= Center for News, Technology & Innovation =

Independent research center in Washington, D.C., focused on media and technology policy

The Center for News, Technology & Innovation (CNTI) is an independent research center, based in Washington, D.C., that examines issues that shape media and technology policy and convenes conversations among global experts in journalism and the internet. It was founded in 2023.

==Staff and board==
Amy S. Mitchell, former managing director of news and information research at the Pew Research Center, is the center's founder and executive director. Craig Forman, managing general partner at NextNews Ventures and former CEO of the McClatchy Co., is executive chair.

Executive board members are Marty Baron, former editor of The Washington Post, The Boston Globe and the Miami Herald; Dr. Sangu Delle, CEO of CarePoint (formerly Africa Health Holdings); Richard Gingras, vice president of news at Google; Paula Miraglia, co-founder and former CEO of Nexo Jornal; Maria Ressa, co-founder and CEO of Rappler and a Nobel Peace Prize honoree; and Marietje Schaake, international policy director at Stanford University’s Cyber Policy Center and a former member of the European Parliament. More than two dozen industry and civil society leaders from around the world are members of the center’s advisory committee.

==Research==
“We work on issues at the intersection of journalism and technology to enable a diverse, independent news media to maintain an open internet and foster informed policy discussions,” Mitchell told Editor & Publisher, a news industry publication, in 2025. Among the center's research topics are artificial intelligence in journalism (including deepfakes and algorithmic transparency); information integrity (including disinformation, content moderation and an open internet); journalist safety (including cybersecurity, online abuse and source safety); media sustainability and relevance (including business models, copyright and public policy); and press freedom (in the United States and around the world). As part of its Defining News Initiative, the center has partnered with journalism organizations on five continents on reports that examine the changing role of journalists in an evolving media ecosystem.

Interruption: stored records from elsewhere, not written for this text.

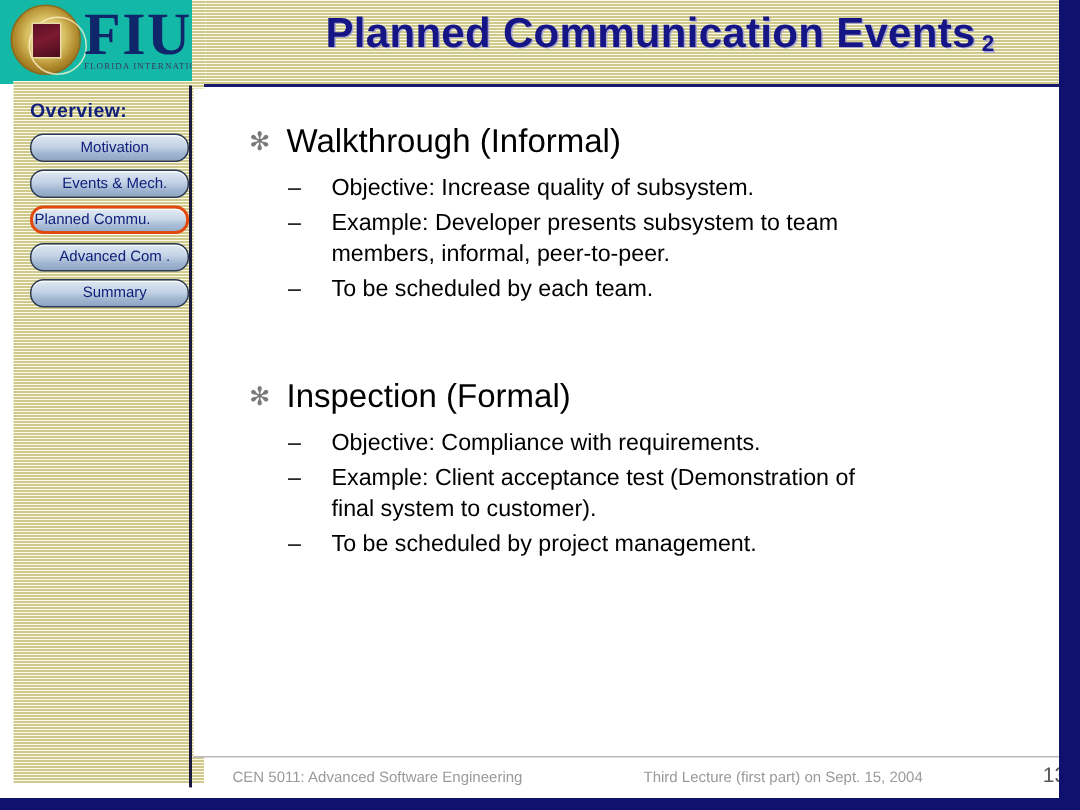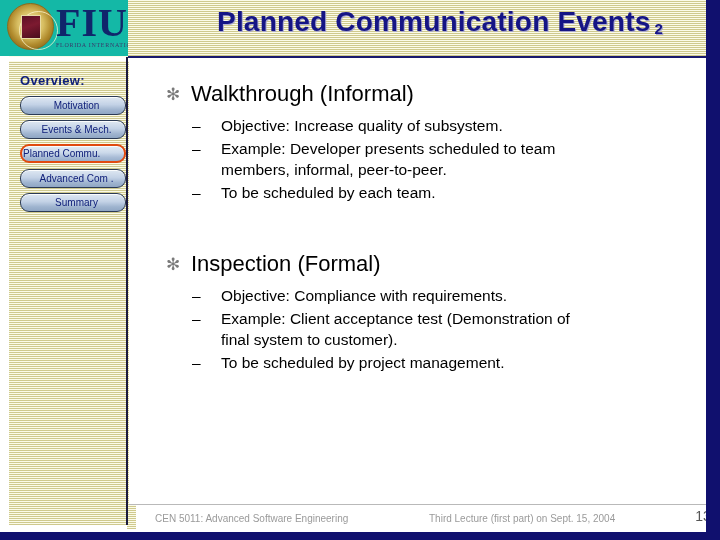--- a/index.html
+++ b/index.html
@@ -153,7 +153,7 @@
   #sidebar {
     position: absolute;
     left: 0;
-    top: 61px;
+    top: 54px;
     width: 127px;
     height: 468px;
     box-sizing: border-box;

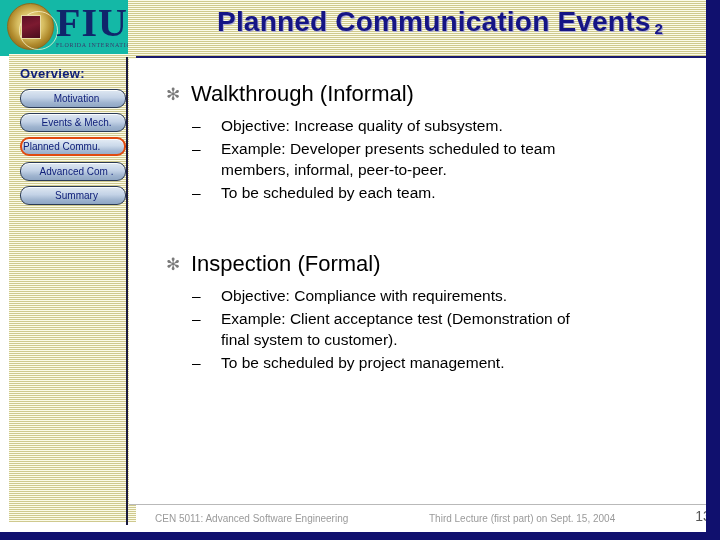--- a/index.html
+++ b/index.html
@@ -386,7 +386,7 @@
         </div>
         <div class="lvl2">
           <span class="dash">–</span>
-          <span>Example: Developer presents scheduled to  team</span>
+          <span>Example: Developer presents subsystem to  team</span>
           <span class="wrap2">members, informal, peer-to-peer.</span>
         </div>
         <div class="lvl2">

In September 2025 CNTI assumed the stewardship of Newsgeist, a "network of news journalists, educators, entrepreneurs, and advocates working together to set a course to the future of news reporting in both digital and analog forms." Founded in 2014 and funded by Google and the John S. and James L. Knight Foundation, it has been described as an annual "un-conference" of invited guests that is deliberately not public-facing so that participants can speak freely.

==Funding==
CNTI is a nonprofit, tax-exempt 501(c)(3) organization. Initial funders included the John S. and James L. Knight Foundation, Google, the MacArthur Foundation, the Lenfest Institute and Craig Newmark Philanthropies.